The results were ambivalent, with a healthy portion of voters liking either approach.  There were predictable partisan divides, with Republicans preferring the idea of a broad-based cut for all taxpayers and the Democrats leaning towards a tax credit targeted to the lower and middle income.  But 59 percent of Democrats were positive on Q1 and 49 percent of Republicans were positive on Q2.  Forced to choose by Question 3, the partisan divide appeared again.

The problem is those are not the choices, at least based on the discussions so far.

First, missing from the mix was the idea which may yet prevail, taking no steps to return the money.  A fair additional option to give the poll respondents would have been: “Retain the money to increase the state’s financial reserves and spend it on other pressing state priorities.”  Listing especially popular priorities would have pumped up the positives on that question.
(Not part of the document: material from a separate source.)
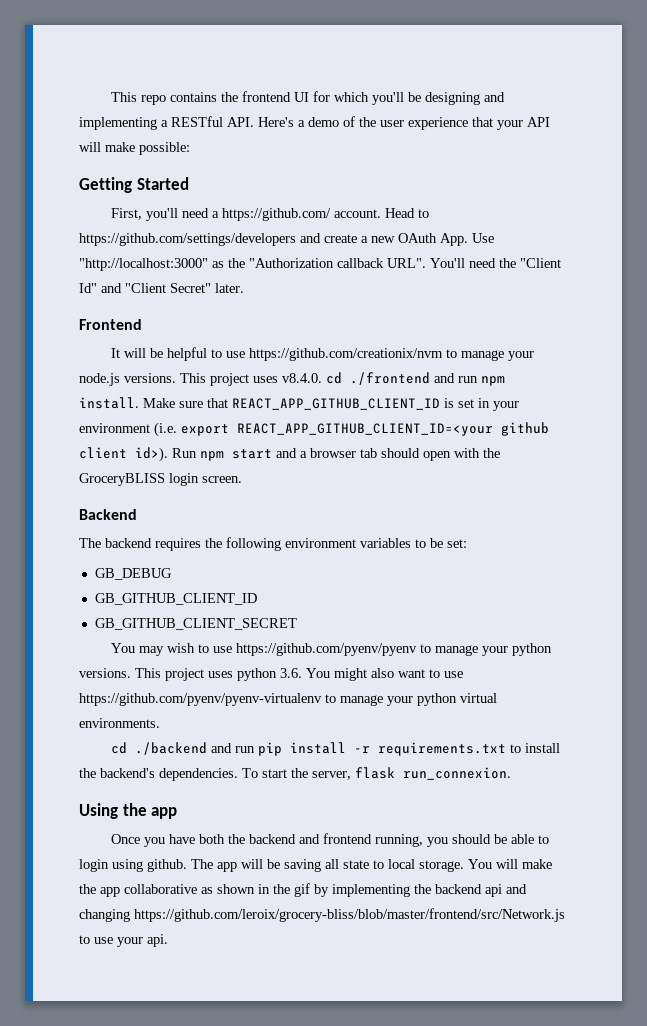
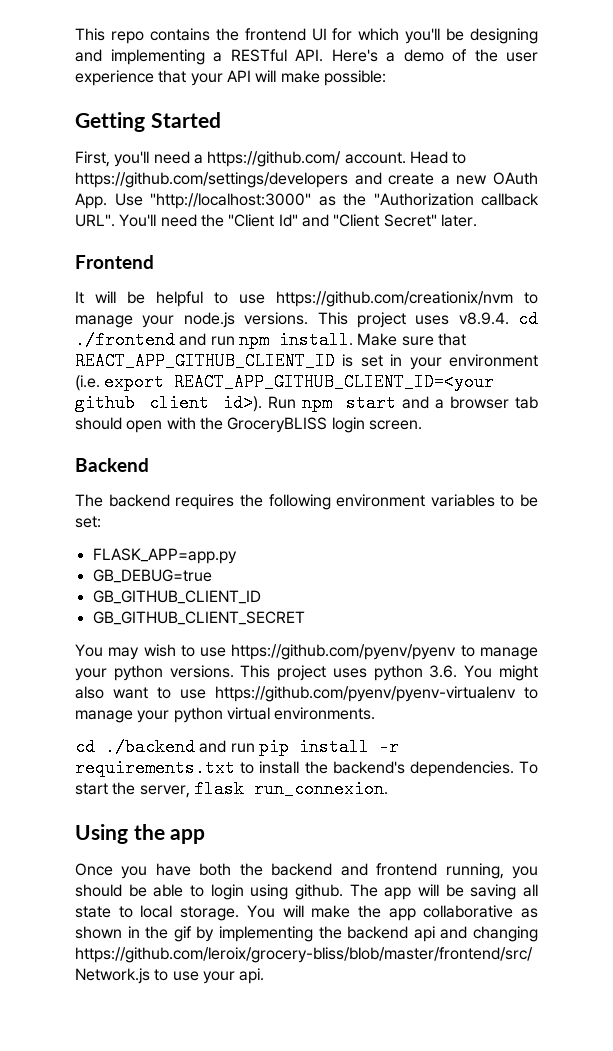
[282,373,322,383] v8.4.0. -> [458,312,509,325] v8.9.4.
[94,568,172,580] GB_DEBUG -> [92,548,237,564] [92,569,212,583] FLASK_APP=app.py // GB_DEBUG=true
That is the biggest and most important question:  does the General Assembly keep the money or give it back?  They didn’t ask it.

Second, nobody has proposed an across the board tax cut to all those who pay the income tax.  We at the Thomas Jefferson Institute have come closest to that, with a proposal to double the standard deduction that might reach 70 percent of taxpayers, and we may tout the Wason result as supporting our case.  But that is not a tax cut for everybody who pays, so they didn’t poll our idea.

Third, I doubt if more than a handful of people polled know what a “fully refundable” tax credit is (or a partially refundable one, for that matter).  It sure sounds nice; everybody loves a refund – the word by itself may inject a bit of question bias.  Which of course is why it has always been used to describe the Earned Income Tax Credit grant payments.

But imagine the answer to this question, which more accurately describes the proposal around the Earned Income Tax Credit: “Provide an annual cash payment to low- and moderate-income Virginians who do not owe any income tax but are still struggling to meet the needs of their families.”

There still would have been positive responses to that, but how many?  Would it have proven to be as popular a choice as a general tax cut?  More popular?  We will never know.   Will we hear repeatedly in the coming weeks that this or that idea has been “strongly supported in a poll”?  Probably.

To borrow a line used about modeling, all polls are wrong, but some polls are useful.  This poll unfortunately is not very useful because it left off the main choice – keep it or give it back – and didn’t really describe the two choices for giving it back getting the most attention.

I do commend the CNU center for releasing the full text, cross-tabs and demographics of their sample.  Absent those, nobody should believe any poll result featured in the media or in campaign materials.